In this respect India has taken a few giant strides ahead. As personal disposable income is rising, the commodity market in India is making way to branded products, and more expensive goods are replacing entry-level versions. In addition, nearly 75 per cent of the factories that opened in India in the past decade were built in rural areas as observed by Credit Suisse. Rise in income of these people is largely due to the steady migration of manufacturing jobs to the countryside. This is what happened in India. 
The consumption trend in Bangladesh is also changing its pattern, as rural consumers with their increased purchasing power are no longer restricting themselves to locally manufactured products but are inclined to costlier branded ones manufactured by reputed national and multinational companies. They now account for almost 55 per cent of the country's manufacturing GDP (gross domestic product) and 70 per cent of all new manufacturing jobs. As a result, per capita GDP in the countryside has grown at a compound annual rate of 6.2 per cent since 2000, eclipsing the 4.7 per cent of urban growth rate.

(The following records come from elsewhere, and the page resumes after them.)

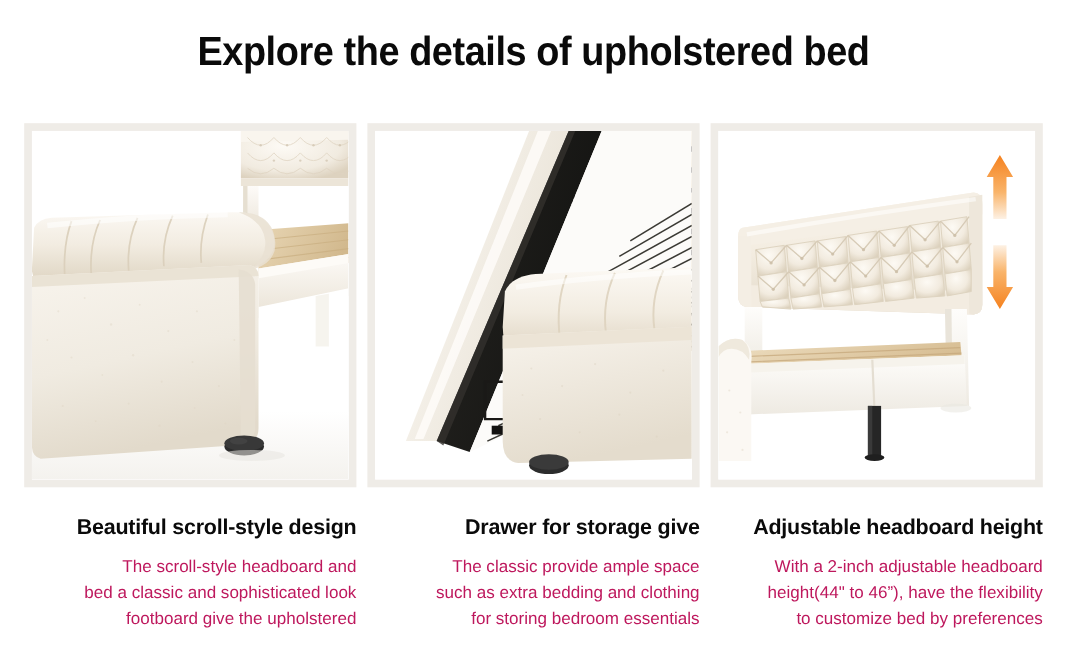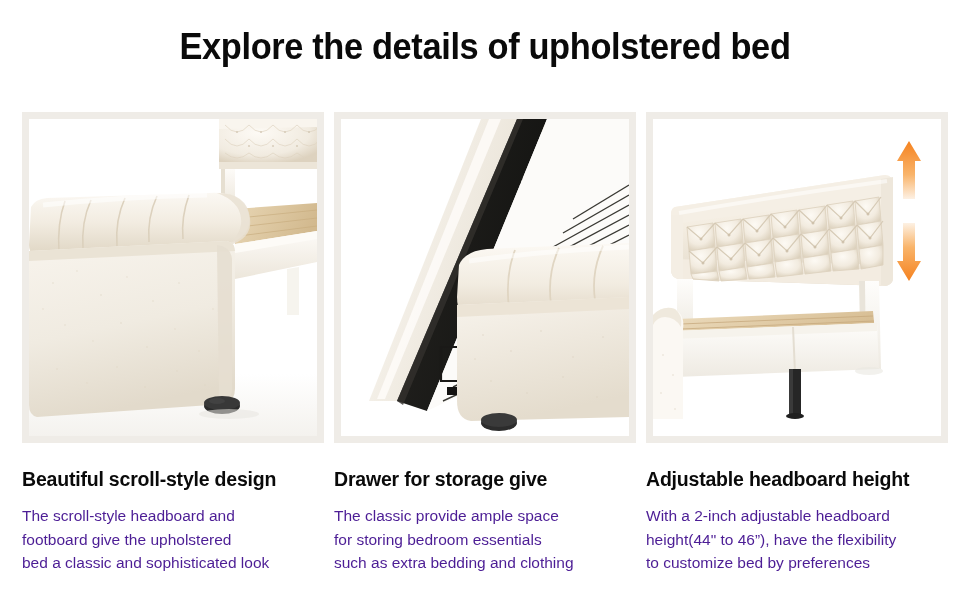--- a/index.html
+++ b/index.html
@@ -39,20 +39,21 @@
     left: 22px;
     top: 112px;
     width: 926px;
     display: flex;
     gap: 10px;
   }
   .column {
     width: 302px;
     display: flex;
     flex-direction: column;
+    text-align: right;
   }
 
   
   .photo-frame {
     width: 302px;
     height: 331px;
     box-sizing: border-box;
     border: 7px solid #efece7;
     background: #ffffff;
     position: relative;
@@ -74,21 +75,21 @@
     font-weight: 700;
     color: #0a0a0a;
     letter-spacing: -0.2px;
     white-space: nowrap;
   }
   .caption-body {
     margin-top: 13px;
     font-size: 15.5px;
     line-height: 23.5px;
     font-weight: 400;
-    color: #4c1d95;
+    color: #be185d;
   }
   .caption-body span { display: block; white-space: nowrap; }
 </style>
 </head>
 <body>
 
 <div class="page-title">Explore the details of upholstered bed</div>
 
 <div class="columns">
 
@@ -209,22 +210,22 @@
           <ellipse cx="188" cy="282" rx="8" ry="3" fill="#4a4a4a" opacity="0.6"></ellipse>
           <ellipse cx="200" cy="295" rx="30" ry="5" fill="#e8e5e0" opacity="0.55"></ellipse>
         </svg>
       </div>
     </div>
 
     <div class="caption">
       <div class="caption-title">Beautiful scroll-style design</div>
       <div class="caption-body">
         <span>The scroll-style headboard and</span>
+        <span>bed a classic and sophisticated look</span>
         <span>footboard give the upholstered</span>
-        <span>bed a classic and sophisticated look</span>
       </div>
     </div>
   </div>
 
   <div class="column">
     <div class="photo-frame">
       <div class="photo-inner">
         <svg class="photo-svg" viewBox="0 0 288 317" preserveAspectRatio="xMidYMid slice">
           <defs>
             <linearGradient id="p2rail" x1="0" y1="0" x2="1" y2="0.6">
@@ -356,22 +357,22 @@
             <ellipse cx="158" cy="301" rx="18" ry="7" fill="#3a3a3a"></ellipse>
           </g>
         </svg>
       </div>
     </div>
 
     <div class="caption">
       <div class="caption-title">Drawer for storage give</div>
       <div class="caption-body">
         <span>The classic provide ample space</span>
+        <span>such as extra bedding and clothing</span>
         <span>for storing bedroom essentials</span>
-        <span>such as extra bedding and clothing</span>
       </div>
     </div>
   </div>
 
   <div class="column">
     <div class="photo-frame">
       <div class="photo-inner">
         <svg class="photo-svg" viewBox="0 0 288 317" preserveAspectRatio="xMidYMid slice">
           <defs>
             <linearGradient id="p3hb" x1="0" y1="0" x2="0.2" y2="1">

Shift of focus from urban to rural markets has just started taking effect in Bangladesh. In recent years, there has been a rising awareness about the inter-linkage between rural and urban areas obviously necessitated by falling demand of urban markets. In addition, rising income of the rural people due mainly to remittance from migrant workers has created opportunity for higher consumption. Rural-urban linkages include flows of agricultural and other commodities from rural-based producers to urban markets or vice versa, for local consumers and for national and international markets. Conversely, urban-rural linkages consist of flows of manufactured and imported goods from urban centres to rural settlements. They also include flows of people moving between rural and urban settlements. Flows of information between rural and urban areas include information on market mechanisms e.g. from price fluctuations to consumer preferences, and information on employment opportunities for migrants. Financial flows include remittances from migrants to their relatives and communities, and also investments and credit from urban-based institutions. Overall, synergy between urban-based enterprises and rural markets could be a key to the development of more vibrant local economies and, on a wider level, to a greater regional economic growth. 
The urban market is shrinking and a growing demand for rural markets is slowly unfolding the importance of being poor.